9. Apreciar el colorido de las casas de Santa María
Por su proximidad fue la primera en ser descubierta y la que mejor ha conservado todo su patrimonio, con las casas pintadas cada una de un color distinto, gracias a su escasa actividad sísmica, con un cierto aire africano que se traduce en playas de arena tostada imposible de encontrar en cualquier otro rincón del archipiélago. Su ciudad más importante es Vila do Porto, fundada en la primera mitad del siglo XV, hay peces y moluscos que decoran sus aceras. El centro neurálgico de la ciudad es el largo de Nossa Senhora da Conceição, con un convento franciscano reconvertido en sede del Ayuntamiento y un quiosco de música en cemento. Los edificios más representativos de la villa son la iglesia matriz de Nossa Senhora da Assunção, la Misericórdia y el fuerte de São Brás, que, con sus nueve cañones, sirvió durante mucho tiempo para proteger a los habitantes de la isla de los ataques de los piratas. Y es que Santa Maria fue asediada sin piedad durante años, hasta tal punto que se tuvo que crear un cargo público –el Memposteiro dos Cativos– con la única misión de negociar la liberación de los rehenes. Al mismo concelho de Vila do Porto pertenece la Praia Formosa, cuyo nombre lo dice todo: es una de las mejores de las Azores. La bahía de Praia, encajonada entre acantilados, es, además, una de las preferidas de los surfistas.

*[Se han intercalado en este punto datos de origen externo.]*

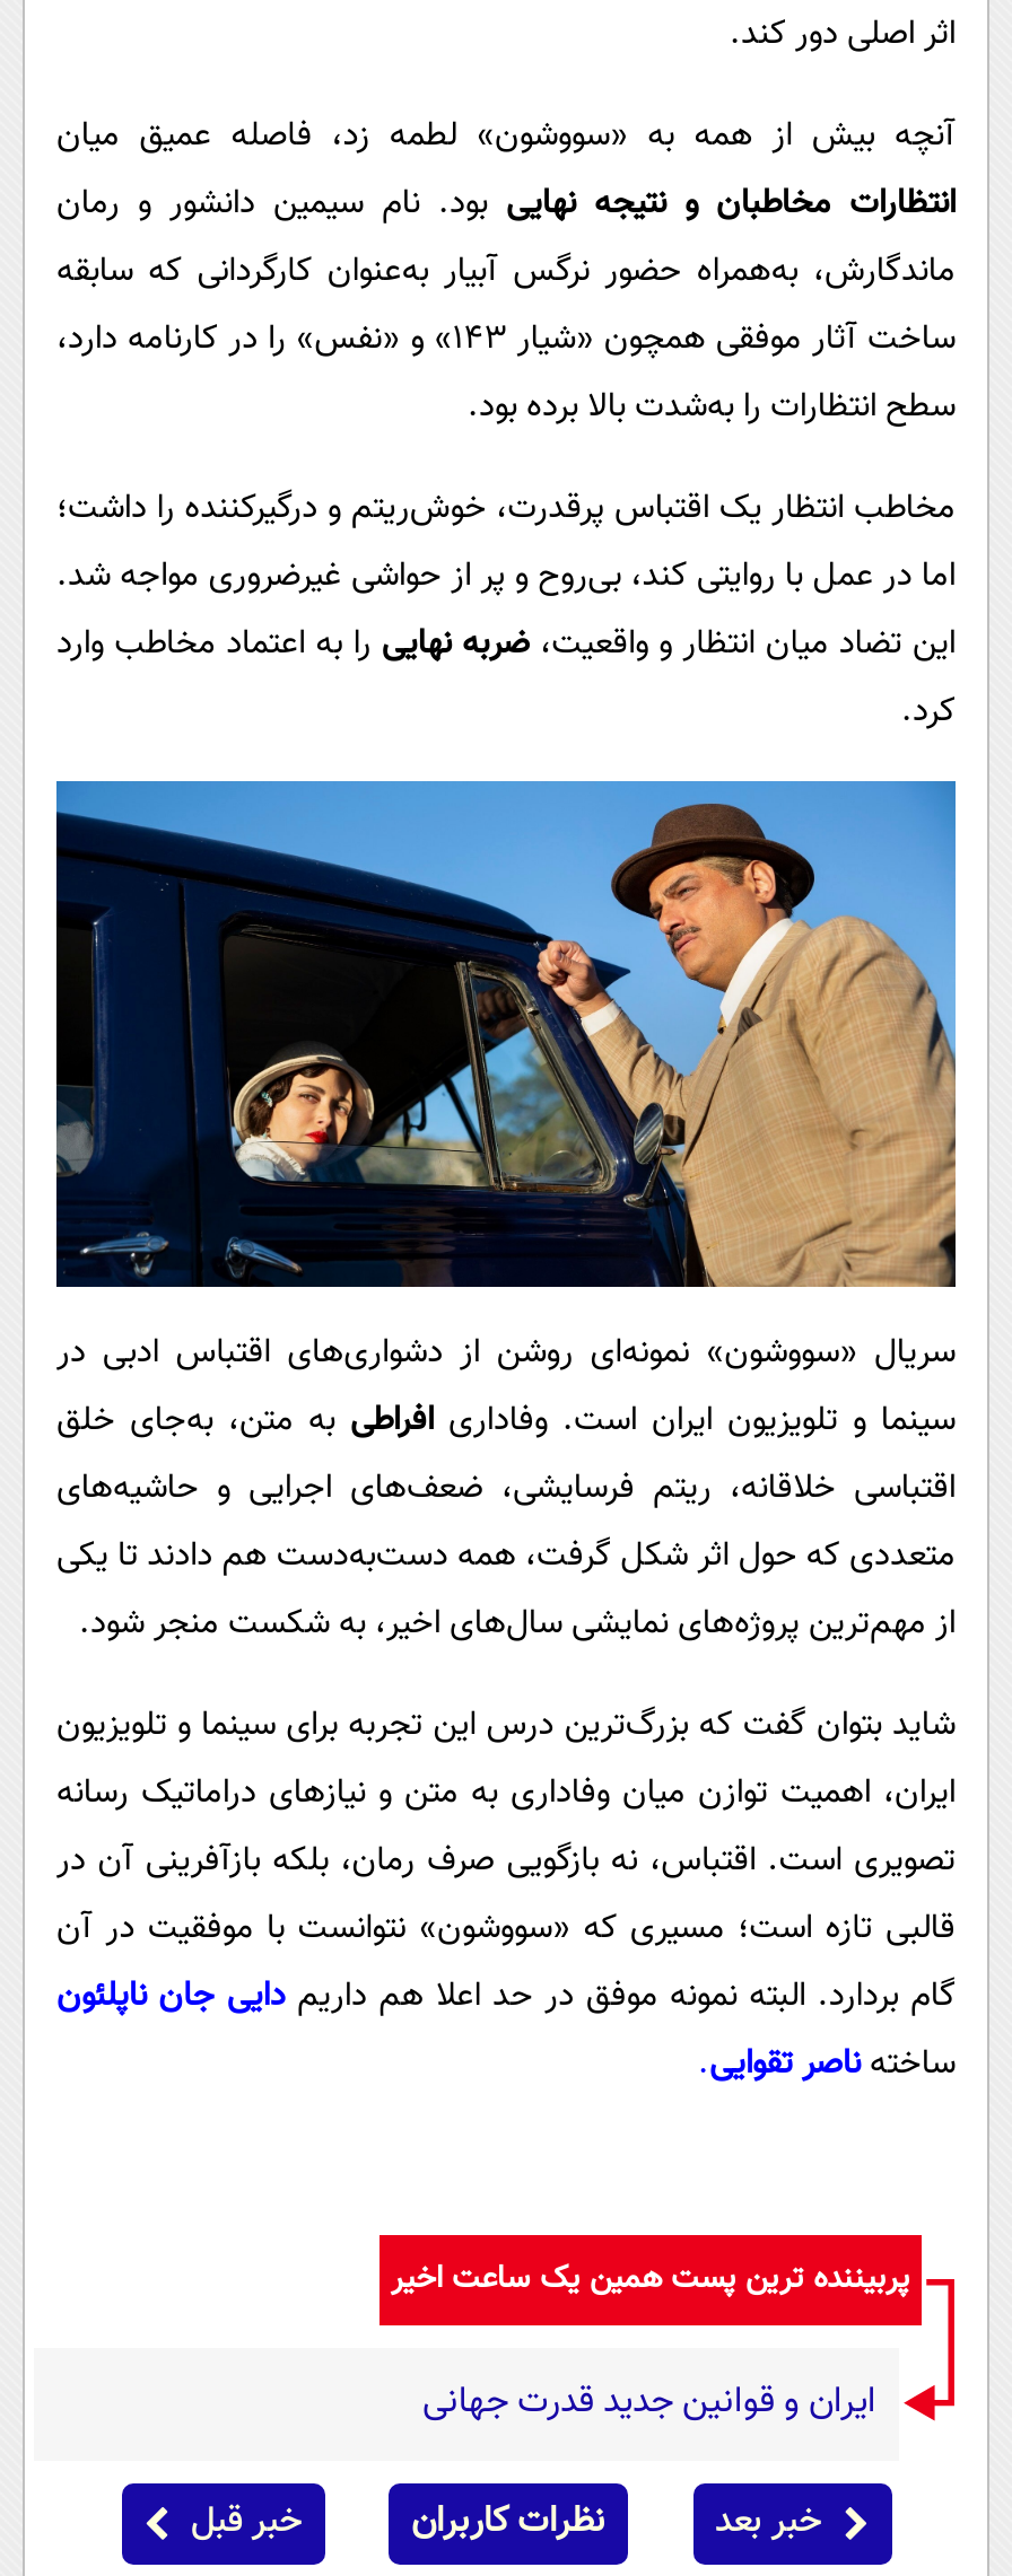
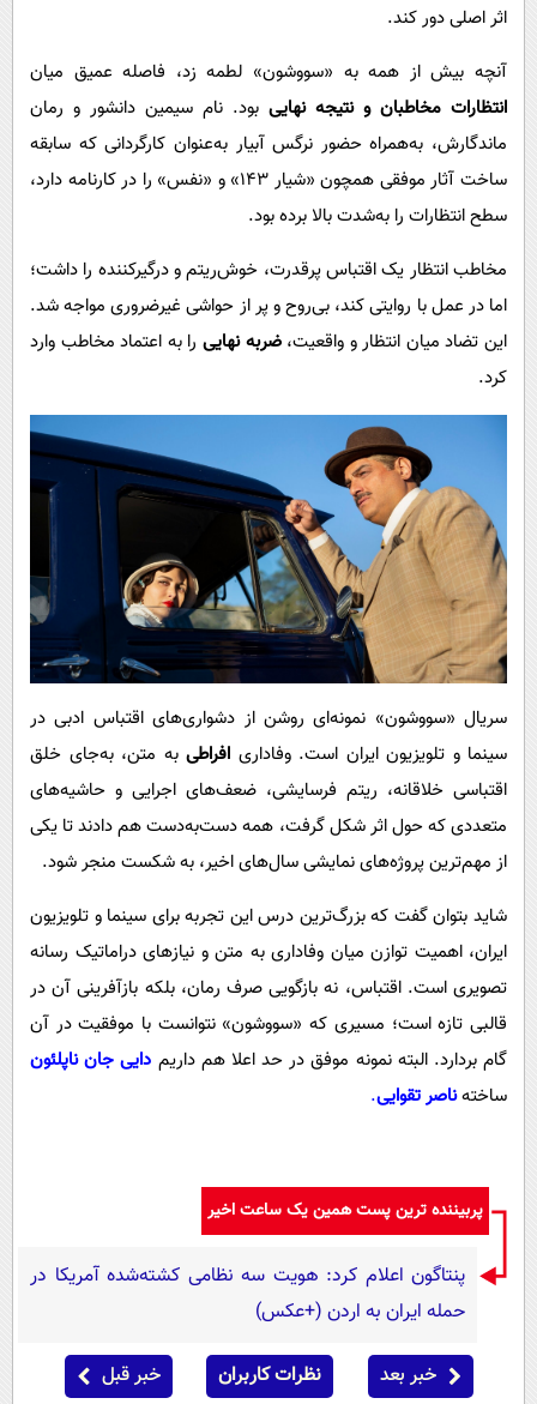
[422,2374,876,2430] ایران و قوانین جدید قدرت جهانی -> [30,1261,465,1327] پنتاگون اعلام کرد: هویت سه نظامی کشته‌شده آمریکا در | حمله ایران به اردن (+عکس)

10. Darse un atracón de cracas y otras delicias de mar
Tomar una ración de cracas es una experiencia singular. Es un crustáceo que vive en colonias y se disfraza de roca. Parecen y pesan como rocas, pero en sus orificios se esconde un manjar de sabores confusos, entre cangrejo, percebe y caracol. Según los expertos, exquisito. Hay que extraer la carne con paciencia para no quedarse sin nada. Es un crustáceo abundante en cualquier mar, pero como hay más piedra que chicha, y cuesta arrancarlo, raramente llega a las mesas de los restaurantes. En Azores, sí, prácticamente en cualquiera de sus islas. No es lo único original que da el mar de estas islas. Son típicos, y muy sabrosos, el cabaco, una especie de langosta pero sin tenazas, y la lapa, que se puede comer con arroz o con una salsa elaborada con ajo y perejil. Forman también parte de la dieta habitual de los azoreños el pescado, del que se puede encontrar en los mercados un amplio catálogo: atún, congrio, pargo, sardinas, pez espada, calamares… que serán después cocinados a la brasa. Más contundente resulta la popular caldeirada, frecuente en cualquier restaurante no sólo de las Azores sino de todo Portugal, igual que el pulpo y el célebre bacalao, importado éste desde el continente. Existe también una gran variedad de platos elaborados con carne, procedente de esas vacas que se ven pastando en los recorridos por las islas. Muy recomendables son el bifé a la regional y el bitoque, que es un filete pequeño con un huevo encima. En Terceira hay que pedir su famosa alcatra –estofado de ternera con col, bacon y muchas especias, cocinado todo en una cazuela de barro–, y en São Miguel, el mencionado cocido nas furnas, preparado al calor de los cráteres de la isla, en el interior mismo de la tierra. Autóctono es el embutido conocido como linguiça, servido con inhame, un tubérculo suramericano muy parecido a la patata. Una especial importancia en las Azores tienen los quesos, sobre todo los de São Jorge, que se curan durante algunos meses en salas que mantienen una temperatura constante.